Nearly 150 years of family history melt away when 90-year-old Stan Frear opens a tiny, pocket-sized Book of Proverbs in his art-filled apartment.
His great-grandfather, Capt. Dudley P. Chase, signed the little book's first page, dated it April 28, 1863, and jotted down his location: "Camp near Falmouth, Va."
Five days later, the logging camp foreman and Union sharpshooter from Minneapolis was shot through the arm and mortally wounded, dying six days later at a Washington hospital after his left arm was amputated. The next handwritten inscription in the prayer book comes from Frear's grandmother, Clara, who was 9 when her dad died: "This book was taken out of Father's pocket after he was wounded at the Battle of Chancellorsville."
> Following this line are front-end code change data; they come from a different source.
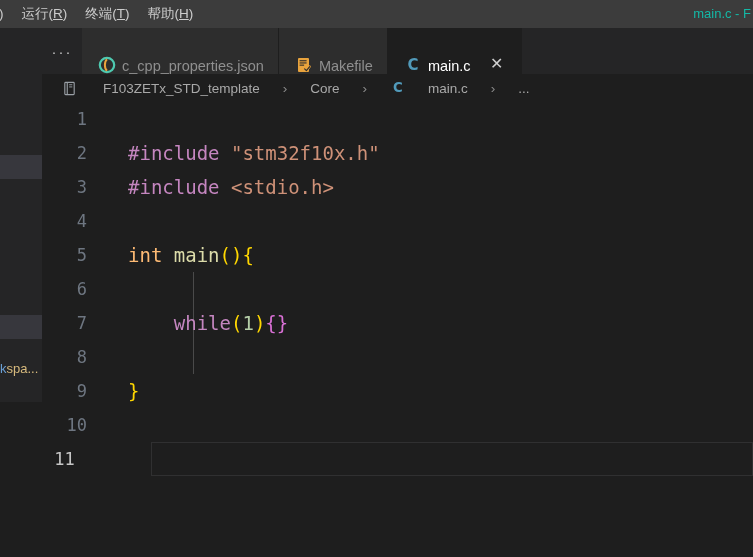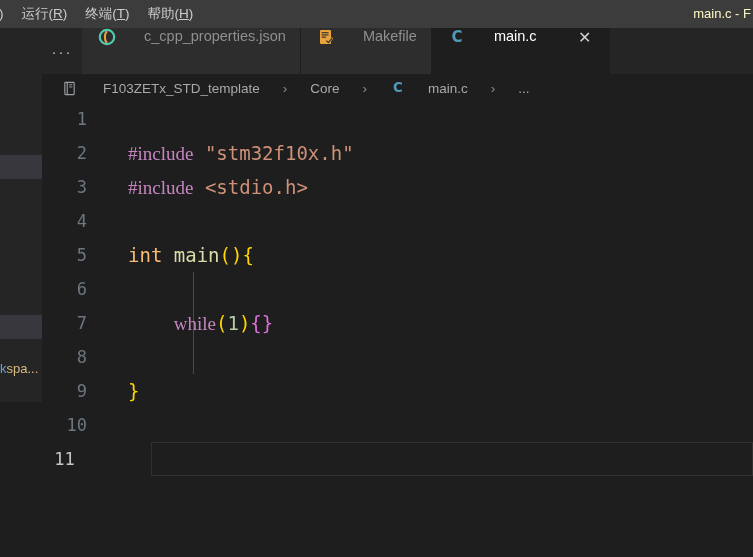"main.c - F" .title-text { color: #fef9c3 -> #14b8a6 }
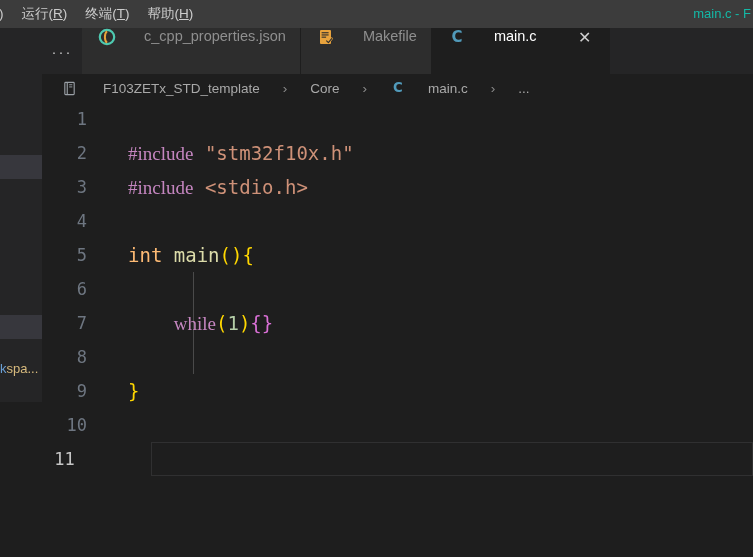"c_cpp_properties.json" .tab { align-items: flex-start -> flex-end; gap: 28px -> 6px }
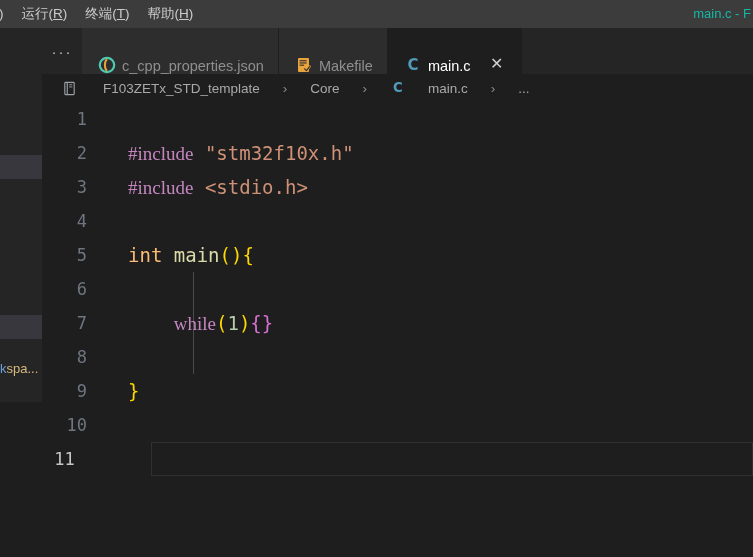"#include" .t-pre { font-family: Liberation Serif, serif -> none }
Frear, a retired English professor, closes the book and shares more details about Chase with Civil War researchers Ken Fliés and Stephen Osman, including this tidbit: Dudley first was buried in Minneapolis, only to be disinterred in 1923. The researchers bid goodbye to Frear and hit the highway, driving 50 miles north to a hilltop cemetery in Minnetonka.
"There it is," says Fliés, 70, chairman of an obscure gubernatorial Soldiers' Recognition subcommittee, who has been chasing Dudley Chase and other all-but-forgotten Civil War soldiers.
Chase's marble gravestone is leaning, weathered and blackened from age. But come spring, a new granite gravestone will mark his burial spot -- assuring he's remembered by more than his great-grandson. Fliés' group has been combing through cemetery records, genealogical websites and other historical haystacks to track down Minnesota's first veterans.
Chase was among at least 18 soldiers, out of nearly 800 Minnesotans killed in the Civil War, whose bodies were hauled home from the battlefields, prisons and hospitals for burial. Their gravestones are crumbling and eroding in 15 different counties.
Chase, the first soldier returned to Hennepin County for burial, will be the fourth soldier recognized by Fliés' group, a subset of a Civil War task force Gov. Mark Dayton created as the 150th anniversaries approach of Gettysburg and other key Minnesotan-influenced battles.